Magdalena nahm gegenüber ihrer Mutter platz und füllte sich eine Schüssel mit Grießbrei und dazu trank sie ein Glas Milch. Vorwiegend gab es jeden Morgen das gleiche Frühstück und manchmal hatte Magdalena das Gefühl, sich übergeben zu müssen. Jedoch aß sie immer auf, da sie Kraft für die Arbeit benötigte. Jedoch störte Magdalena diese Tatsache nicht sonderlich, da sie ihr Leben am Hof liebte und bereit war, dafür auch etwas zu leisten. Ihr Ehegatte sah dies jedoch anders. Er war ein angesehener Edelmann und als solcher verbrachte man sein Leben nicht am Hofe. Bei der Hochzeit hatte Magdalena jedoch die Bedingung gestellt, ein Jahr lang in ihrem Elternhaus wohnen bleiben zu dürfen und dort zu arbeiten. Widerwillig hatte ihr Gatte eingewilligt, da er Magdalena unbedingt heiraten wollte. Er wusste, dass es viele Männer gab, die eine Verbindung mit der Schönen eingehen wollten. Geliebt hatte er sie jedoch nie und dies beruhte auf Gegenseitigkeit. Magdalena fühlte sich wie ein Objekt, mit dem man seinen Status repräsentiert.

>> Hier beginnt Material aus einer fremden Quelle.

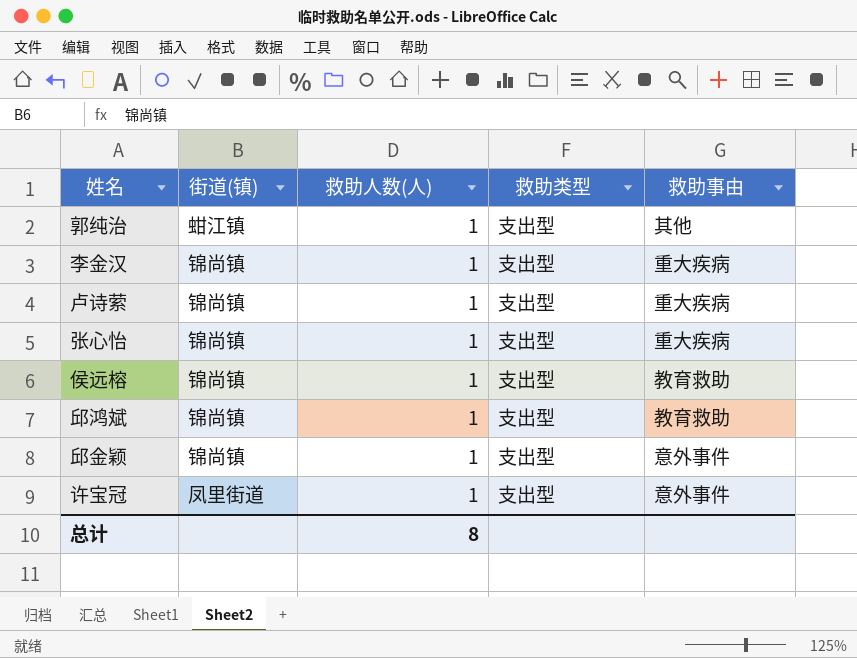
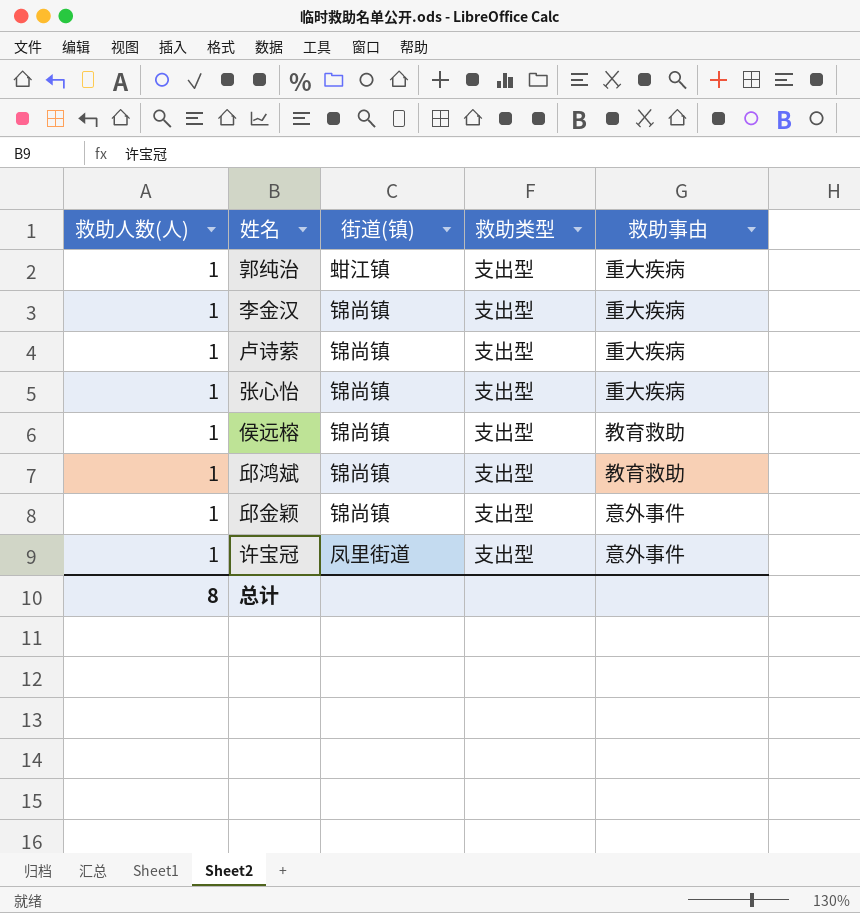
column 救助人数(人) | position: 3 -> 1
郭纯治 | 救助事由: 其他 -> 重大疾病

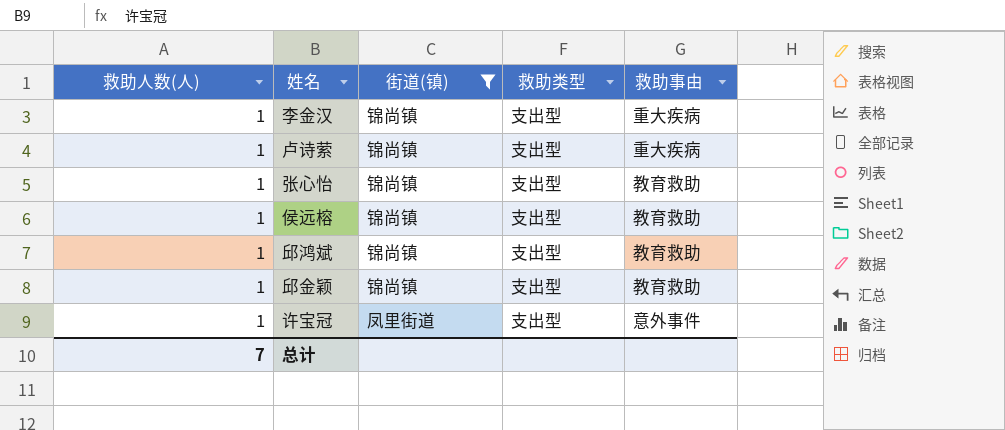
filter: none -> 街道(镇) != 蚶江镇
张心怡 | 救助事由: 重大疾病 -> 教育救助
邱金颖 | 救助事由: 意外事件 -> 教育救助
总计 | 救助人数(人): 8 -> 7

»Was war das? «, fragte die Mutter plötzlich und Magdalena wurde in die Gegenwart zurückgeholt.
»Was? «, kam es vom Vater, als von oben ein ungewöhnliches Gerumpel ertönte. Magdalena wusste, dass ihr Mann erwacht war. Schnell zog sie sich ihr Arbeitsgewand an und verschwand in den Stall. Magdalena graute es davor, ihm zu begegnen. Es fühlte sich an, als wäre er ein lästiges Anhängselchen, das nicht verschwinden wollte.

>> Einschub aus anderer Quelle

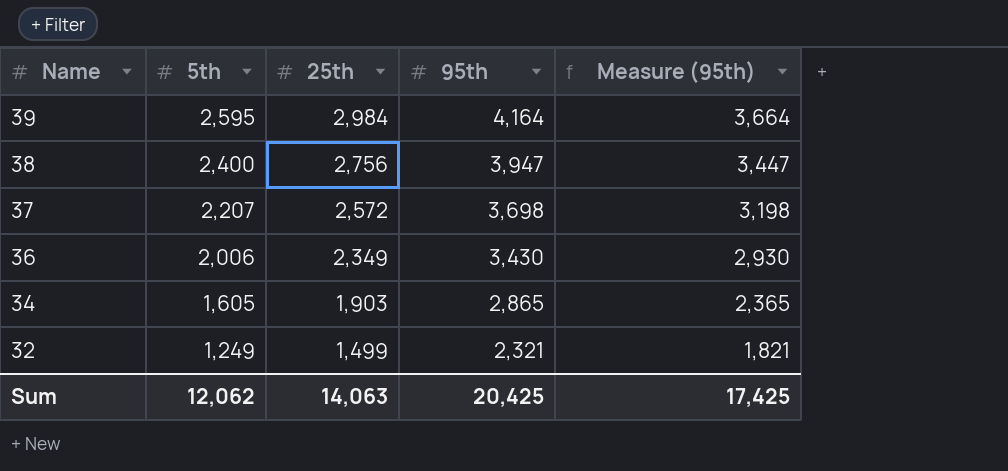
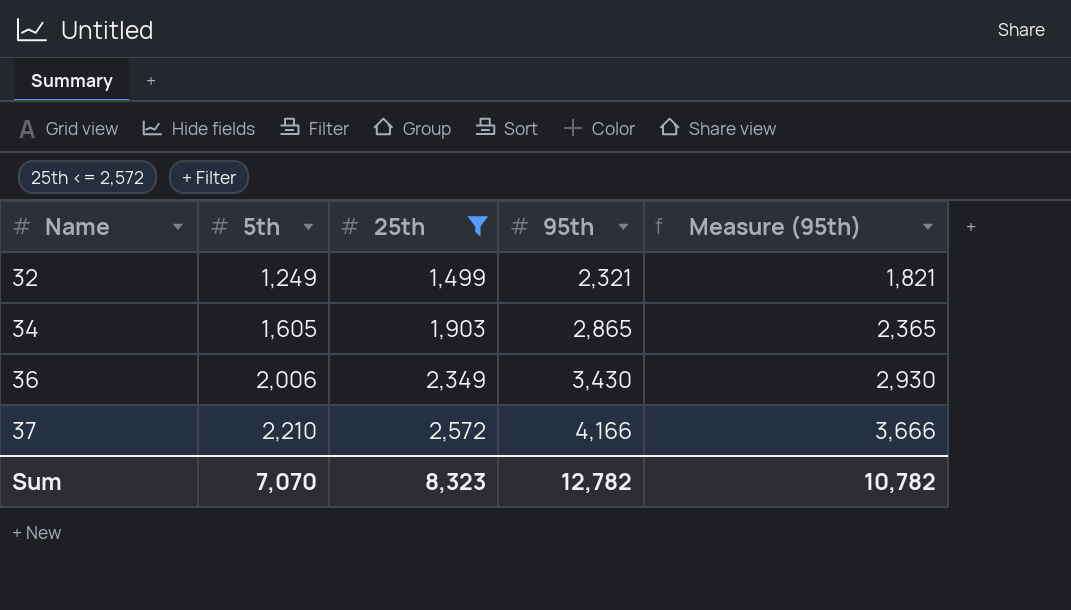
filter: none -> 25th <= 2,572
row order: Name descending -> Name ascending
37 | 5th: 2,207 -> 2,210
37 | 95th: 3,698 -> 4,166
37 | Measure (95th): 3,198 -> 3,666
Sum | 5th: 12,062 -> 7,070
Sum | 25th: 14,063 -> 8,323
Sum | 95th: 20,425 -> 12,782
Sum | Measure (95th): 17,425 -> 10,782

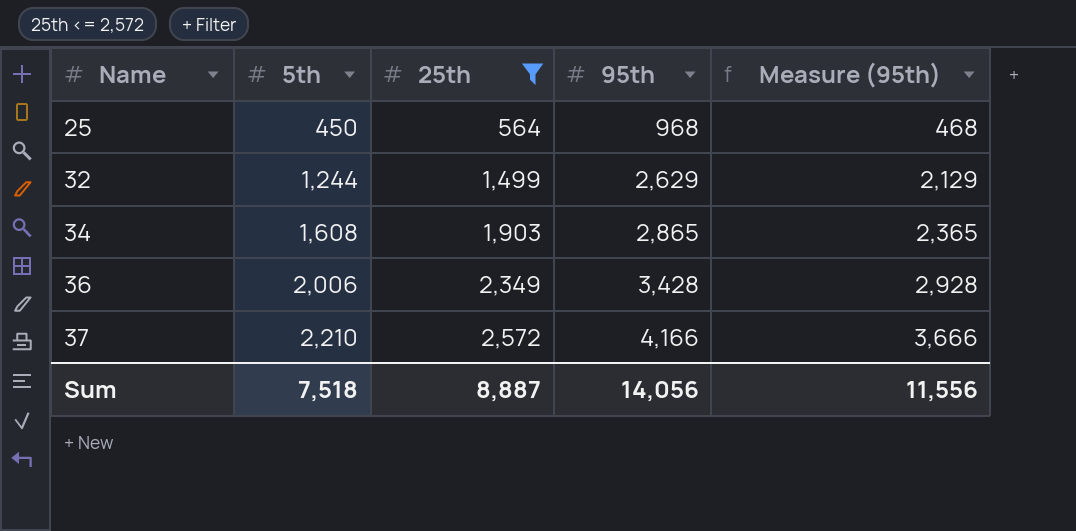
row 25: none -> 450 | 564 | 968 | 468
32 | 5th: 1,249 -> 1,244
32 | 95th: 2,321 -> 2,629
32 | Measure (95th): 1,821 -> 2,129
34 | 5th: 1,605 -> 1,608
36 | 95th: 3,430 -> 3,428
36 | Measure (95th): 2,930 -> 2,928
Sum | 5th: 7,070 -> 7,518
Sum | 25th: 8,323 -> 8,887
Sum | 95th: 12,782 -> 14,056
Sum | Measure (95th): 10,782 -> 11,556

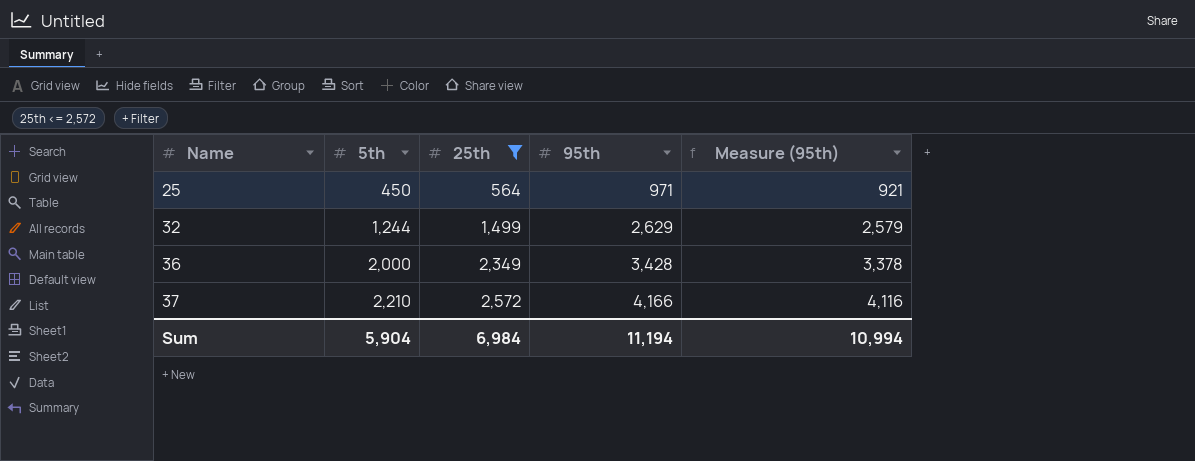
column Measure (95th) | formula: [95th] - 500 -> [95th] - 50
row 34: 1,608 | 1,903 | 2,865 | 2,365 -> none
25 | 95th: 968 -> 971
36 | 5th: 2,006 -> 2,000
Sum | 5th: 7,518 -> 5,904
Sum | 25th: 8,887 -> 6,984
Sum | 95th: 14,056 -> 11,194
Sum | Measure (95th): 11,556 -> 10,994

Das wütende Schnauben einer Kuh riss sie aus den Gedanken und Magdalena begann mit der Arbeit.
Nach getaner Arbeit machte sich Magdalena auf den Weg zum kleinen Markt, am Rande des Dorfes. Es war ihre Aufgabe frisches Obst und Gemüse zukaufen. Sie kam an dem kleinen Stand vorbei, bei welchem sie jede Woche etwas kaufte.
»Grüßet Euch, Magdalena«, grüßte die alte, bucklige Bäuerin, die hinter ihrem Stand saß. Wie jedes Mal grüßte Magdalena freundlich zurück und kaufte Äpfel, Kirschen und Salat.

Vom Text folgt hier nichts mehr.